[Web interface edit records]
= = = = =
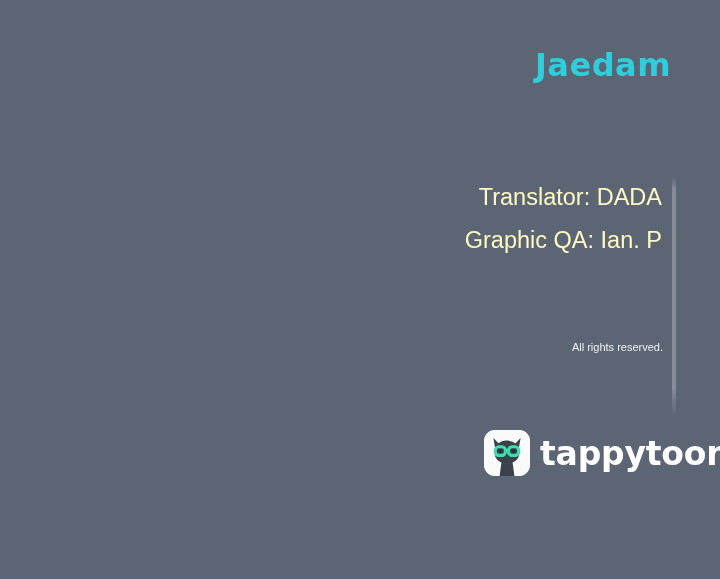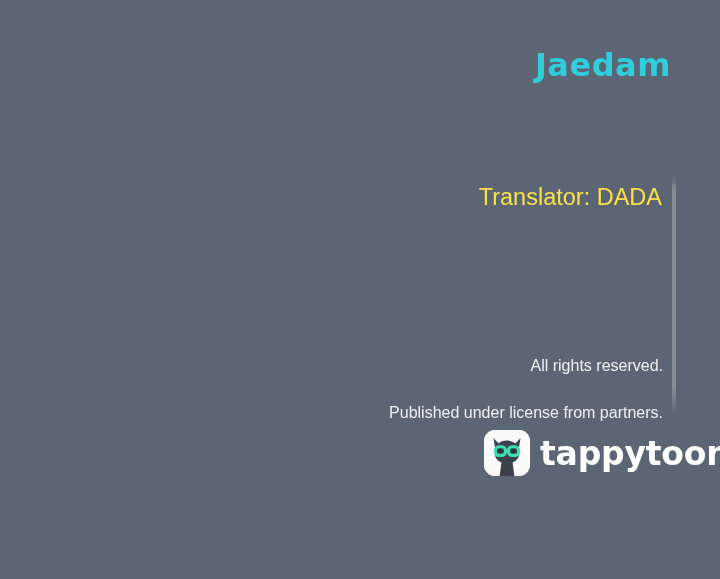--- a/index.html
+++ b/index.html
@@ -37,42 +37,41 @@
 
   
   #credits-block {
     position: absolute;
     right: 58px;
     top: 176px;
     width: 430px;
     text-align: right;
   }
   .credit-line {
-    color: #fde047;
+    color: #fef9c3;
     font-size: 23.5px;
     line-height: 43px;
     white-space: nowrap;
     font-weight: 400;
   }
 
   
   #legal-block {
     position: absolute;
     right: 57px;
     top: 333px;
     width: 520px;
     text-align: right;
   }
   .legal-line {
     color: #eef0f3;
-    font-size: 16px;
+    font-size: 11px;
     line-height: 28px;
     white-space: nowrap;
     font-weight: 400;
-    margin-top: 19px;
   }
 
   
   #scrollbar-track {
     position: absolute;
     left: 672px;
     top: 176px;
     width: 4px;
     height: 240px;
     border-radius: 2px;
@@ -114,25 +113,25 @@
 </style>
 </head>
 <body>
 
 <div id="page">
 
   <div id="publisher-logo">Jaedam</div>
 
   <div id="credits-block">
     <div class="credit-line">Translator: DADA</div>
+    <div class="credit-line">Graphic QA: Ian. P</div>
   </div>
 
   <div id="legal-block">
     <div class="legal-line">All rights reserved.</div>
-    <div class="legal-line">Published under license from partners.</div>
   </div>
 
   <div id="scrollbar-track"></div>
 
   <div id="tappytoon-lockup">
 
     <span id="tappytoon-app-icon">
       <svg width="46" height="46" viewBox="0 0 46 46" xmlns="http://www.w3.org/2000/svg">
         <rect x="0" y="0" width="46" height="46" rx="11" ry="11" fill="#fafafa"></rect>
= = = = =
WORK INSTRUCTION ->
Retype the lines from the one containing "left: 672px;" to the last line above. Change nothing and include no others.

WRITTEN RESPONSE ->
     left: 672px;
     top: 176px;
     width: 4px;
     height: 240px;
     border-radius: 2px;
@@ -114,25 +113,25 @@
 </style>
 </head>
 <body>
 
 <div id="page">
 
   <div id="publisher-logo">Jaedam</div>
 
   <div id="credits-block">
     <div class="credit-line">Translator: DADA</div>
+    <div class="credit-line">Graphic QA: Ian. P</div>
   </div>
 
   <div id="legal-block">
     <div class="legal-line">All rights reserved.</div>
-    <div class="legal-line">Published under license from partners.</div>
   </div>
 
   <div id="scrollbar-track"></div>
 
   <div id="tappytoon-lockup">
 
     <span id="tappytoon-app-icon">
       <svg width="46" height="46" viewBox="0 0 46 46" xmlns="http://www.w3.org/2000/svg">
         <rect x="0" y="0" width="46" height="46" rx="11" ry="11" fill="#fafafa"></rect>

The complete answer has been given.